What the exercise asks: Count the lines of data below that include "table". Provide only the number.

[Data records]
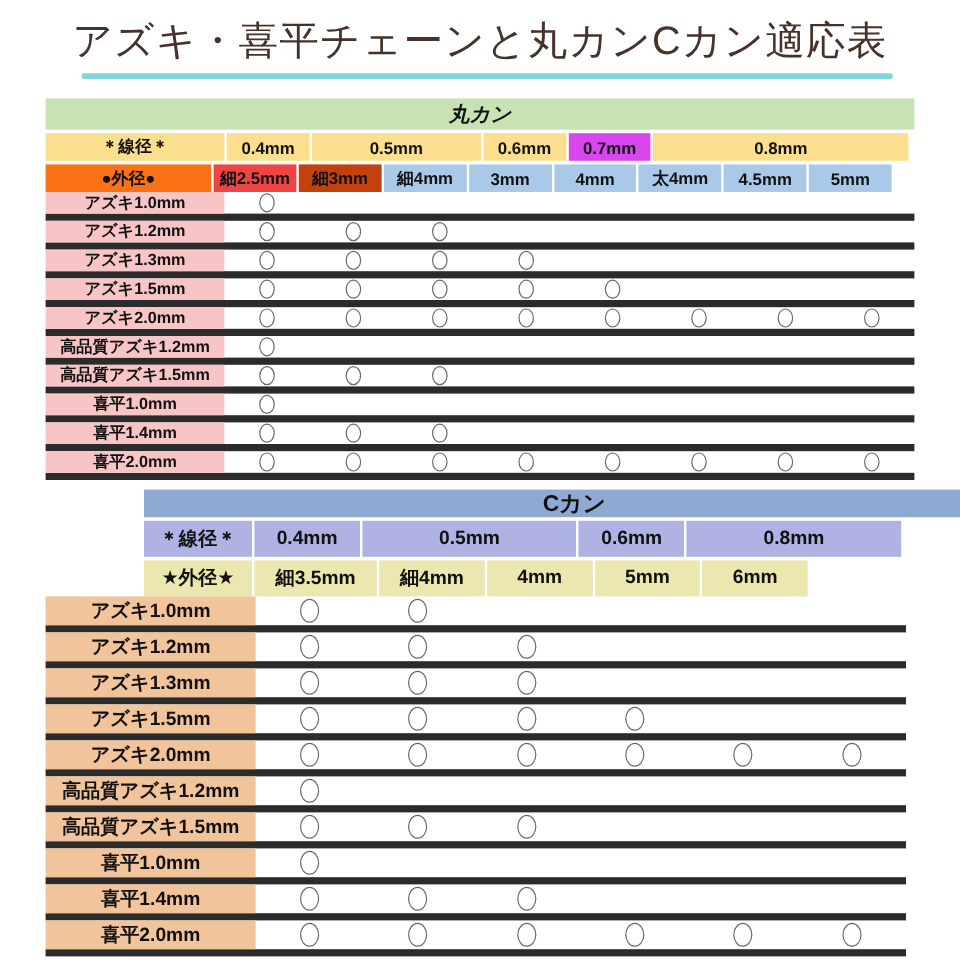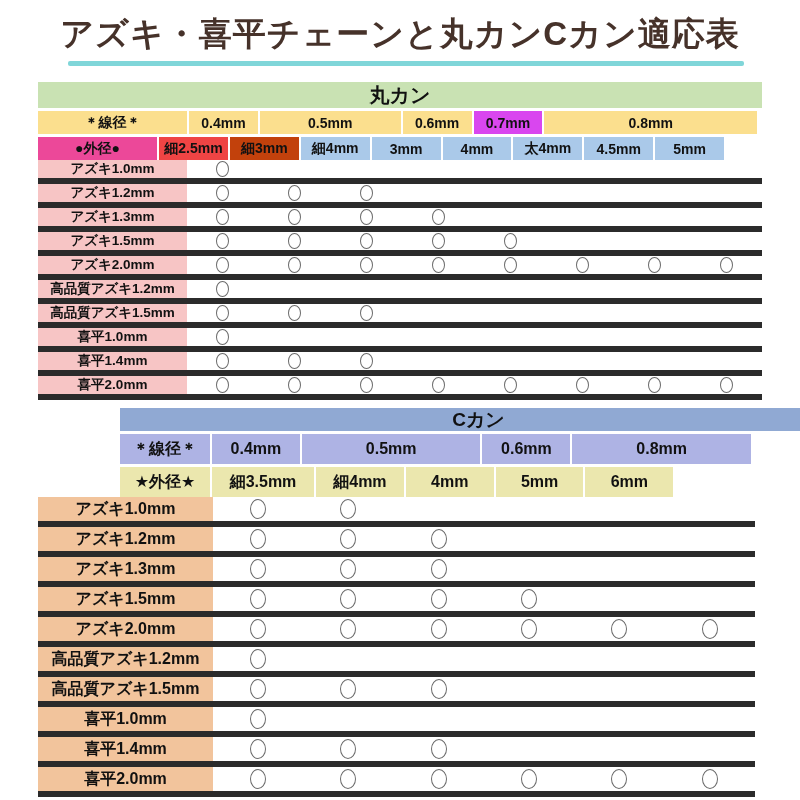--- a/index.html
+++ b/index.html
@@ -9,7 +9,7 @@
   }
   #page-title{
     position:absolute;left:0;top:12px;width:800px;text-align:center;
-    font-size:33px;font-weight:bold;color:var(--title-color,#46322a);letter-spacing:1px;
+    font-size:33px;font-weight:normal;color:var(--title-color,#46322a);letter-spacing:1px;
     white-space:nowrap;
   }
   #title-underline{

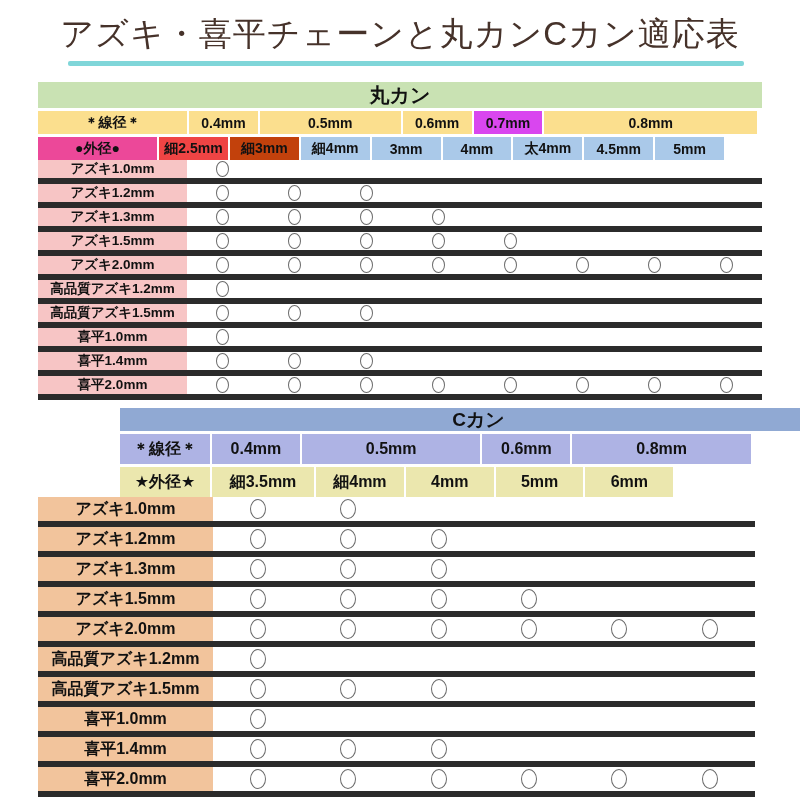--- a/index.html
+++ b/index.html
@@ -20,7 +20,7 @@
   #table-marukan{left:38px;top:82px;width:724px;}
   #table-ckan{left:38px;top:408px;width:717px;}
   .bar{display:flex;align-items:center;justify-content:center;font-weight:bold;color:#111;}
-  .t1bar{height:26px;font-size:20px;background:var(--t1-header,#c9e2b3);}
+  .t1bar{height:26px;font-size:17px;background:var(--t1-header,#c9e2b3);font-style:italic;}
   .t2bar{height:23px;font-size:19px;width:717px;margin-left:82px;background:var(--t2-header,#90a9d3);}
   .hrow{display:flex;gap:2px;margin-top:3px;}
   .t2hrow{width:635px;margin-left:82px;}

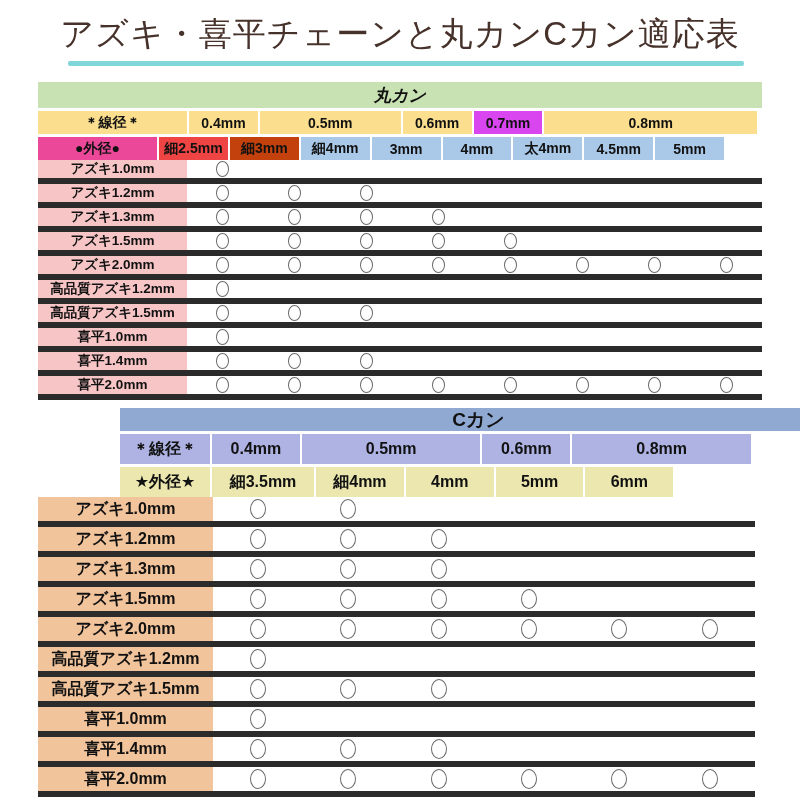--- a/index.html
+++ b/index.html
@@ -55,7 +55,7 @@
       <div class="hcell" style="width: 212.625px; background: rgb(251, 223, 142);">0.8mm</div>
     </div>
     <div class="hrow">
-      <div class="hcell" style="width: 119px; background: #ec4899;">●外径●</div>
+      <div class="hcell" style="width: 138px; background: #f97316;">●外径●</div>
       <div class="hcell" style="width: 68.875px; background: #ef4444;">細2.5mm</div>
       <div class="hcell" style="width: 68.875px; background: #c2410c;">細3mm</div>
       <div class="hcell" style="width: 68.875px; background: rgb(170, 201, 233);">細4mm</div>

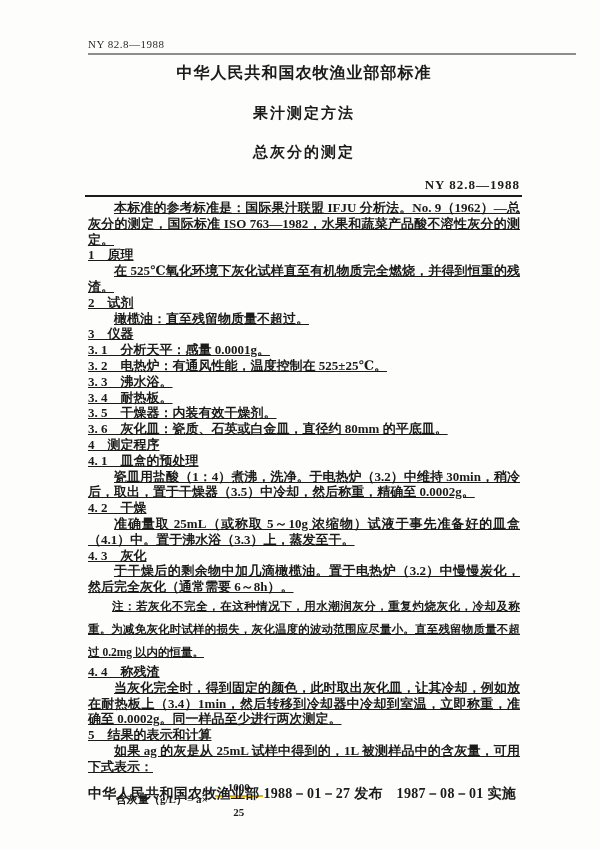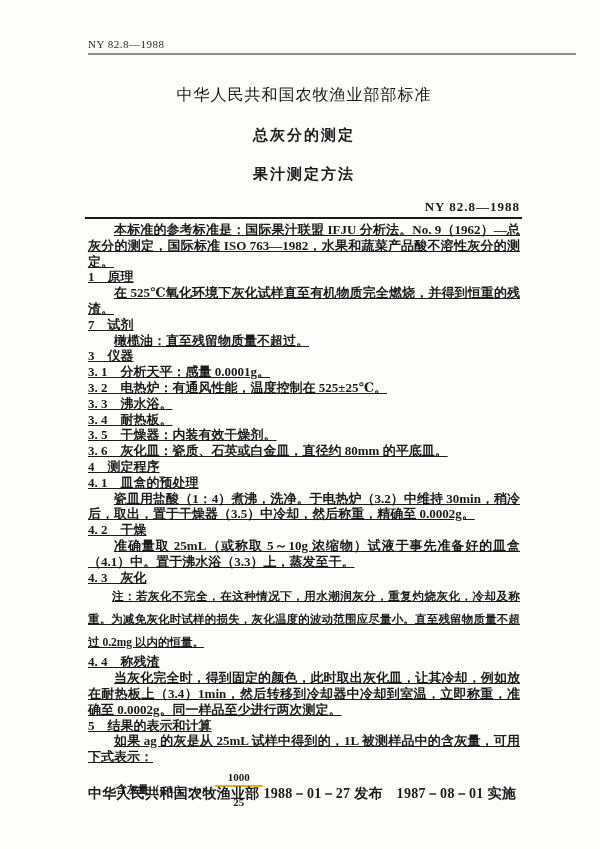--- a/index.html
+++ b/index.html
@@ -23,8 +23,8 @@
     margin-top: 3px; margin-right: -56px;
   }
   .title-main {
-    margin-top: 30px; text-align: center;
-    font-size: 16px; font-weight: normal; letter-spacing: 1px;
+    margin-top: 8px; text-align: center;
+    font-size: 16px; font-weight: bold; letter-spacing: 1px;
   }
   .title-sub {
     margin-top: 20px; text-align: center;

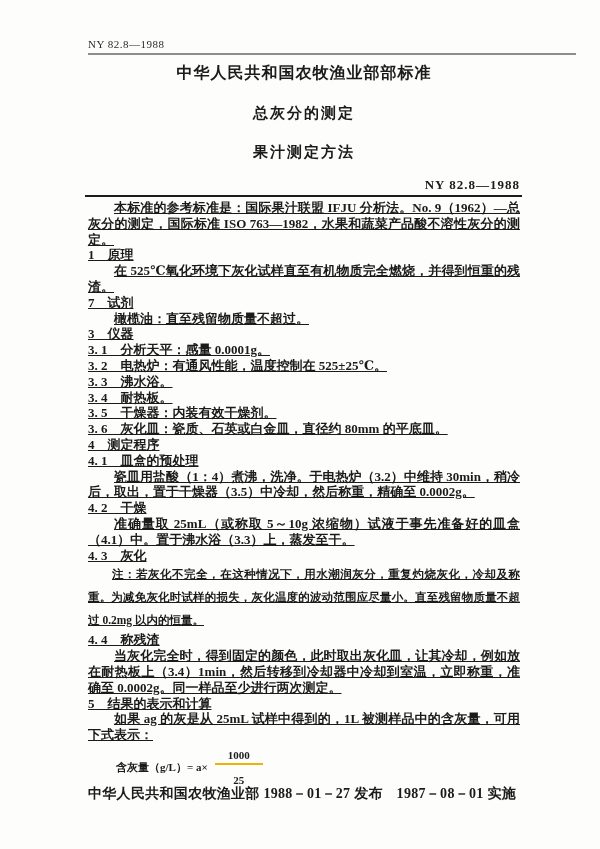--- a/index.html
+++ b/index.html
@@ -70,8 +70,8 @@
   <div class="rule-gray"></div>
 
   <div class="title-main">中华人民共和国农牧渔业部部标准</div>
+  <div class="title-sub">果汁测定方法</div>
   <div class="title-sub">总灰分的测定</div>
-  <div class="title-sub">果汁测定方法</div>
 
   <div class="doc-code-right">NY 82.8—1988</div>
   <div class="rule-black"></div>

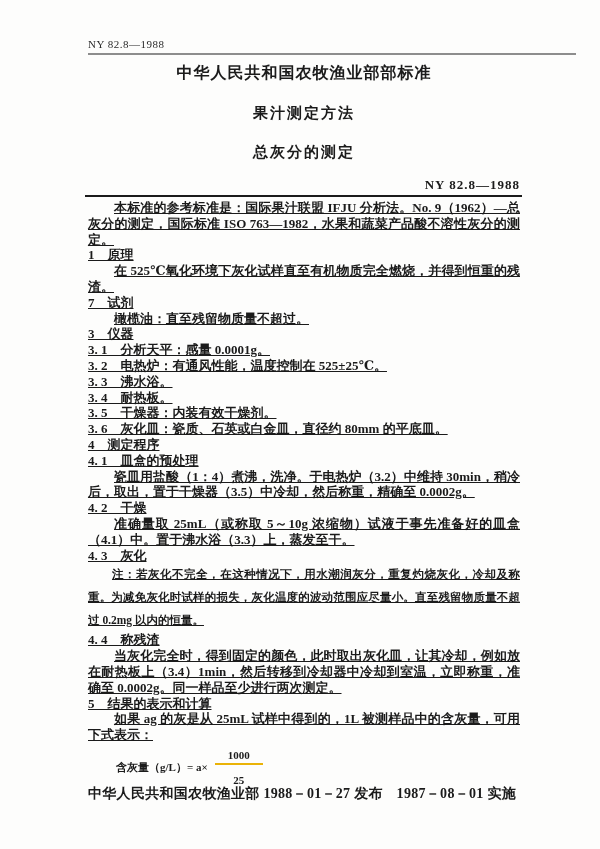--- a/index.html
+++ b/index.html
@@ -80,7 +80,7 @@
       <div class="para indent">本标准的参考标准是：国际果汁联盟 IFJU 分析法。No. 9（1962）—总灰分的测定，国际标准 ISO 763—1982，水果和蔬菜产品酸不溶性灰分的测定。</div>
       <div class="para heading">1　原理</div>
       <div class="para indent">在 525℃氧化环境下灰化试样直至有机物质完全燃烧，并得到恒重的残渣。</div>
-      <div class="para heading">7　试剂</div>
+      <div class="para heading">2　试剂</div>
       <div class="para indent">橄榄油：直至残留物质量不超过。</div>
       <div class="para heading">3　仪器</div>
       <div class="para item">3. 1　分析天平：感量 0.0001g。</div>

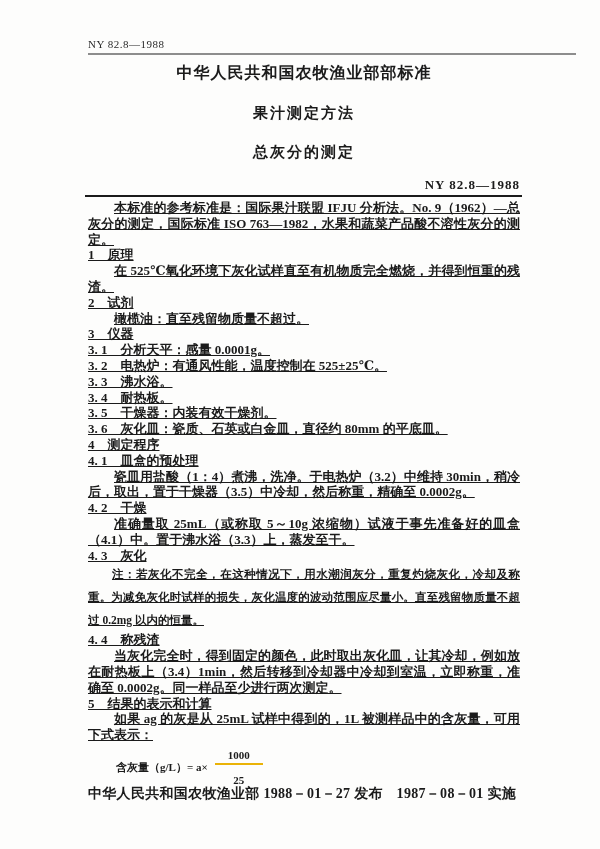--- a/index.html
+++ b/index.html
@@ -95,6 +95,7 @@
       <div class="para heading">4. 2　干燥</div>
       <div class="para indent">准确量取 25mL（或称取 5～10g 浓缩物）试液于事先准备好的皿盒（4.1）中。置于沸水浴（3.3）上，蒸发至干。</div>
       <div class="para heading">4. 3　灰化</div>
+      <div class="para indent">于干燥后的剩余物中加几滴橄榄油。置于电热炉（3.2）中慢慢炭化，然后完全灰化（通常需要 6～8h）。</div>
       <div class="para note">注：若灰化不完全，在这种情况下，用水潮润灰分，重复灼烧灰化，冷却及称重。为减免灰化时试样的损失，灰化温度的波动范围应尽量小。直至残留物质量不超过 0.2mg 以内的恒量。</div>
       <div class="para heading">4. 4　称残渣</div>
       <div class="para indent">当灰化完全时，得到固定的颜色，此时取出灰化皿，让其冷却，例如放在耐热板上（3.4）1min，然后转移到冷却器中冷却到室温，立即称重，准确至 0.0002g。同一样品至少进行两次测定。</div>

Result below: 2